A man who killed a mother-of-one just nine months after being freed from prison was "too dangerous to be released in the first place", an official watchdog concluded today.

The Chief Inspector of Probation Andrew Bridges said there were "substantial deficiencies" in the way Anthony Rice was supervised by probation and other officials in Hampshire before the killing of Naomi Bryant.

Both prisons and the Multi-Agency Public Protection Arrangements or MAPPA - a panel designed to protect the public from serious offenders in the community - were side-tracked by considering Rice's human rights above their duties to the public, the report said.

A key decision was taken by the Parole Board in 2001 which allowed Rice to move to an open prison, which created a "momentum towards release".

Mr Bridges said: "Our conclusion about this case is that there were substantial deficiencies in the way Rice was supervised by probation and its partners in MAPPA, but in any case he was too dangerous to be released into the community in the first place."

The Chief Inspector said a final decision by the Parole Board to release serial sex attacker Rice "gave insufficient weight to the underlying nature of his risk of harm to others".

He disclosed that the board had received "over optimistic" reports of his progress under treatment and did not have a full picture of his previous crimes, including the fact that he had targeted children.

And their previous decision to move him to an open jail had created expectations that his release date was a matter of "when not if".

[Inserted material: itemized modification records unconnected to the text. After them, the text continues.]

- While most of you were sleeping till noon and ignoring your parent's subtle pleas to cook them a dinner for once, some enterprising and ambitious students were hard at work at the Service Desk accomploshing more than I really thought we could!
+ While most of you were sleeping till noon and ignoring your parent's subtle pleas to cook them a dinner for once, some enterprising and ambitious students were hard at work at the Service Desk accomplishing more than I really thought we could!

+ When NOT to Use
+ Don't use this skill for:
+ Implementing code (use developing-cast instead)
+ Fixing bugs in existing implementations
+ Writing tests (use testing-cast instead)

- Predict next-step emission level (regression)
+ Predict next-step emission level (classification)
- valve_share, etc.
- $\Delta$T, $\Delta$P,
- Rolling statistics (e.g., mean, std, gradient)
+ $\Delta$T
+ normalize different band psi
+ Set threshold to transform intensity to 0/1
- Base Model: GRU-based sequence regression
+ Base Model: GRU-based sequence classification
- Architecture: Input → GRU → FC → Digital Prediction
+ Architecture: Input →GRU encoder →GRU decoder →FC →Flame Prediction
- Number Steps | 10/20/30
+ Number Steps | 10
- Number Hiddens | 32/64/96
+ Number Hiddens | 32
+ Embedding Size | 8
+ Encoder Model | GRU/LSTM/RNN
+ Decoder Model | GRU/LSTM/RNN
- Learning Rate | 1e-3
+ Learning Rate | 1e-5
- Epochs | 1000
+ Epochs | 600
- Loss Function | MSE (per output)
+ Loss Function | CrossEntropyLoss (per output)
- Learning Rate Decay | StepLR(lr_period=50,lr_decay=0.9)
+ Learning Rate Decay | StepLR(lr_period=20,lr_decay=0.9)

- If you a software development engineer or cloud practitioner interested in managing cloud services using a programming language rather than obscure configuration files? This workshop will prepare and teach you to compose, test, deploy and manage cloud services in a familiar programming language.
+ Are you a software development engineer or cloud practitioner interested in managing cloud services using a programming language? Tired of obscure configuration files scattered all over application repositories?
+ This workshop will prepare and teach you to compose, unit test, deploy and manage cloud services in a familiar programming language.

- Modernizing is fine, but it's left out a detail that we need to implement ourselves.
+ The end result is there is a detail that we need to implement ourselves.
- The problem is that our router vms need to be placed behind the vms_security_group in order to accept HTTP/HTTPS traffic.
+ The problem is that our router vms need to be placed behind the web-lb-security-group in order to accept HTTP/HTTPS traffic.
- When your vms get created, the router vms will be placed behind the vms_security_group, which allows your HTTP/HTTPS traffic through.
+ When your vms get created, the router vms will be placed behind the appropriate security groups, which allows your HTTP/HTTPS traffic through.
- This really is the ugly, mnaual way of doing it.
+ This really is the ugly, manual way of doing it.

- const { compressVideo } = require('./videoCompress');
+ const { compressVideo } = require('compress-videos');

Mr Bridges also concluded that it was frequently unclear who was in charge of the case.

"On balance Anthony Rice should not have been released on licence in the first place and once he had been released he could and should have been better managed," said Mr Bridges.

"The principal finding arises from our analysis of a complex picture where a sequence of deficiencies in the form of mistakes, misjudgements and miscommunications ... had a compounding effect so that they came to amount to what we call a cumulative failure."